Satu minggu berselang atau 27 Januari, Maaher kembali ke tahanan lantaran sudah dinyatakan sehat dan membaik dari penyakit yang dideritanya selama ini.
Setelah itu, pada 4 Februari 2021, kejaksaan menyatakan bahwa berkas penyidikan Maaher telah lengkap atau P21. Pada hari yang sama, penyidik pun melakukan pelimpahan tahap II atau menyerahkan barang bukti dan tersangka ke kejaksaan.

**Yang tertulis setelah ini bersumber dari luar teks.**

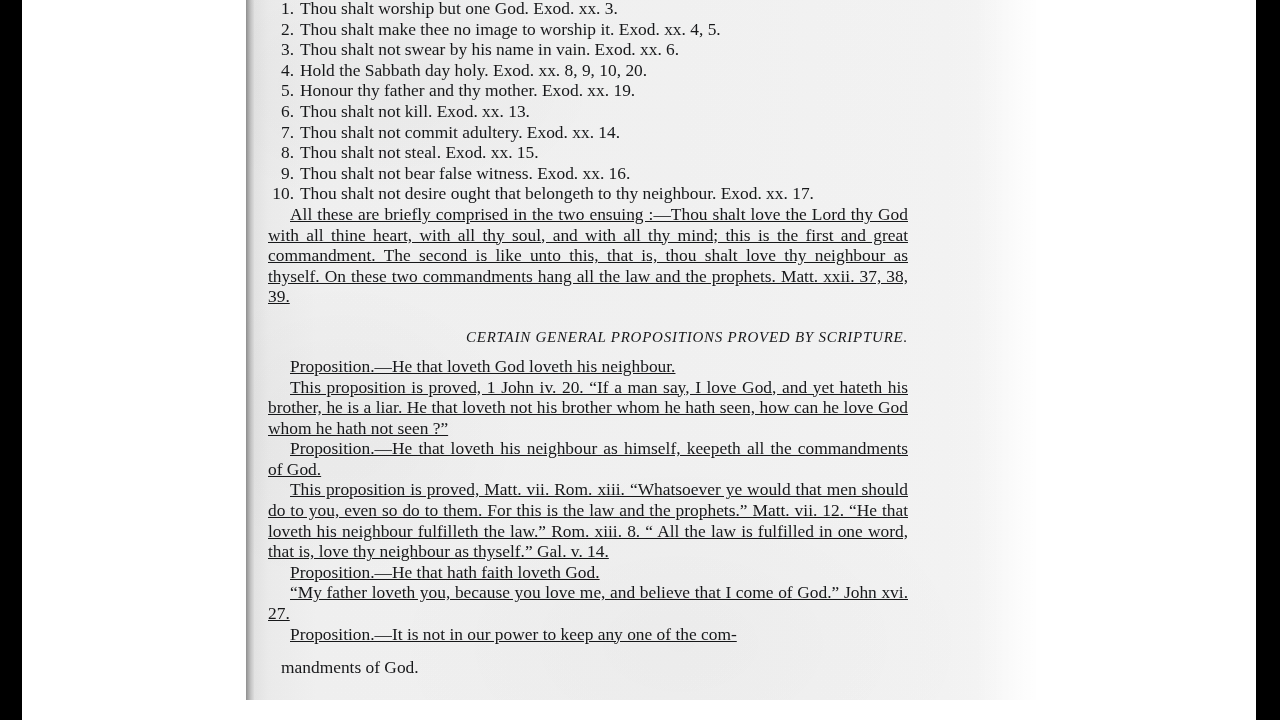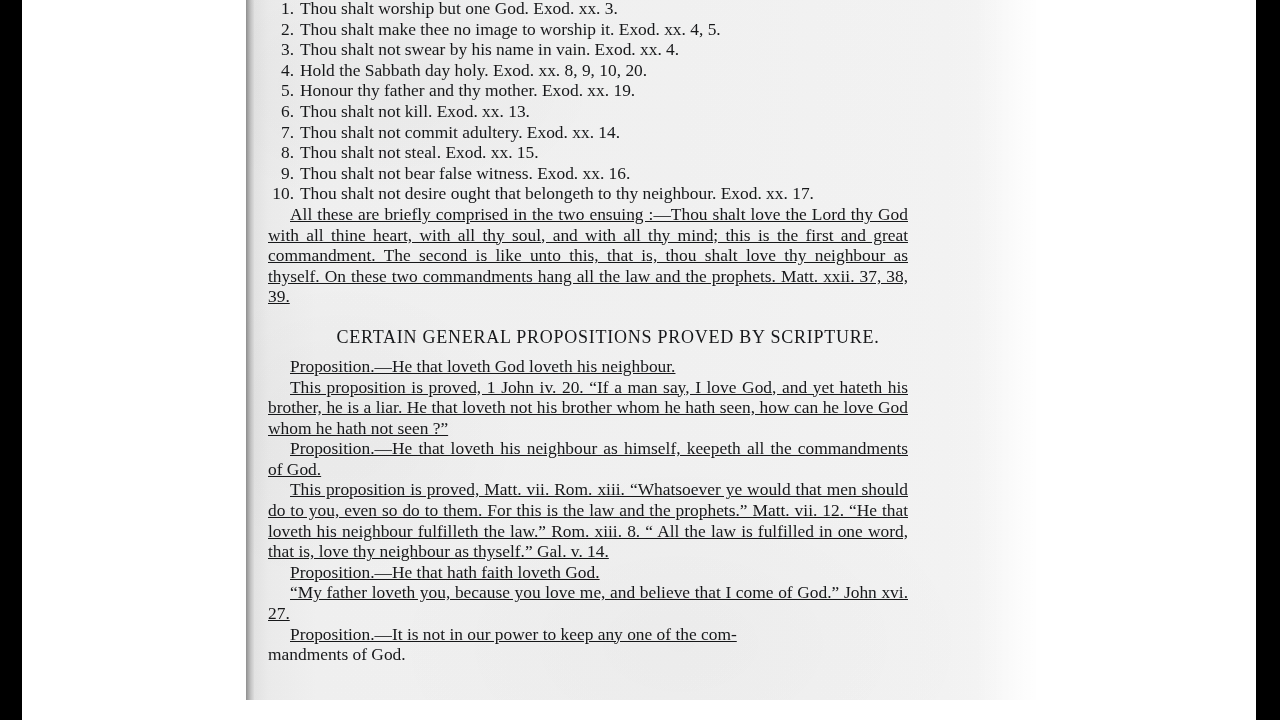"Thou shalt not swear by" span { text: 4 -> 6 }
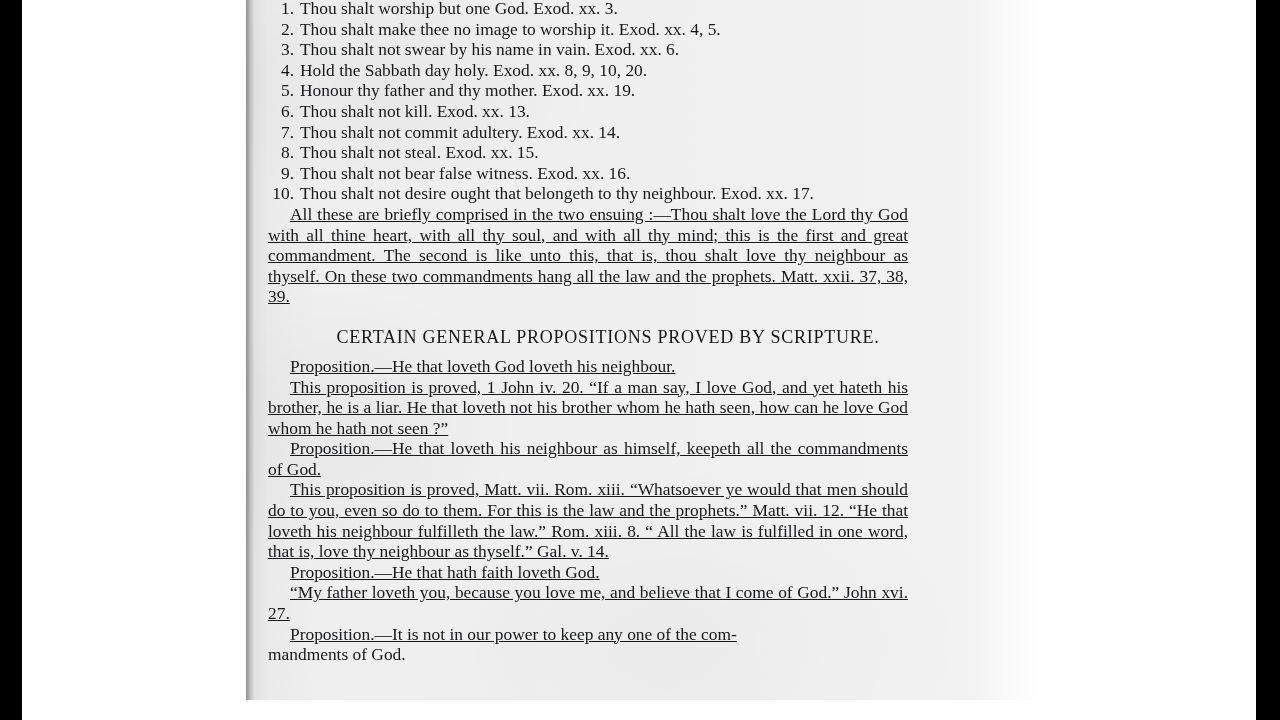"CERTAIN GENERAL PROPOSITIONS PROVED BY" h2.section-heading { font-size: 18px -> 15px; font-style: none -> italic; text-align: center -> right }
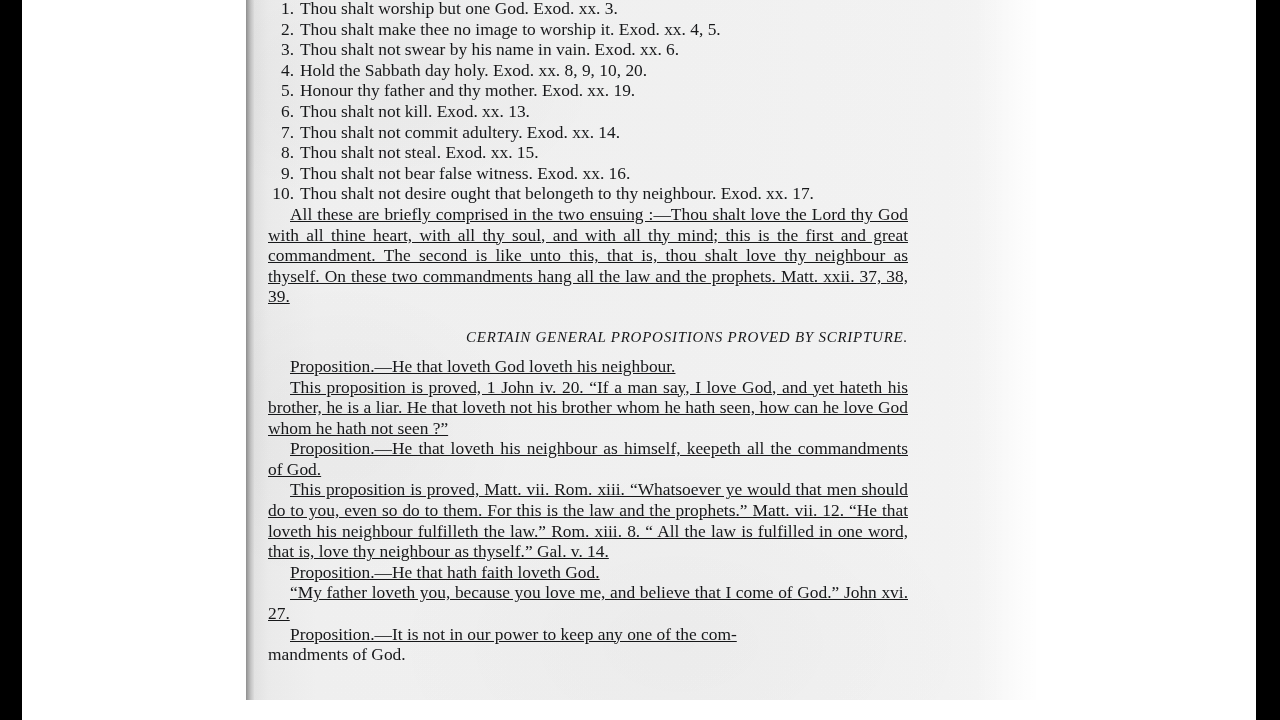"mandments of God." .clipped { margin: 0 -> 13px }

Dengan begitu, saat pelimpahan tahap II, Maaher berstatus tahanan Kejaksaan. Namun, Ia dititipkan di Rutan Salemba cabang Bareskrim Polri.
"Dalam proses penahanan, tentunya pelayanan kesehatan terhadap seluruh tersangka sudah dipenuhi dengan baik oleh Polri. Karena di tahanan Bareskrim Polri ditempatkan satu dokter yang senantiasa setiap hari memeriksa kesehatan seluruh tahanan," tutur Rusdi.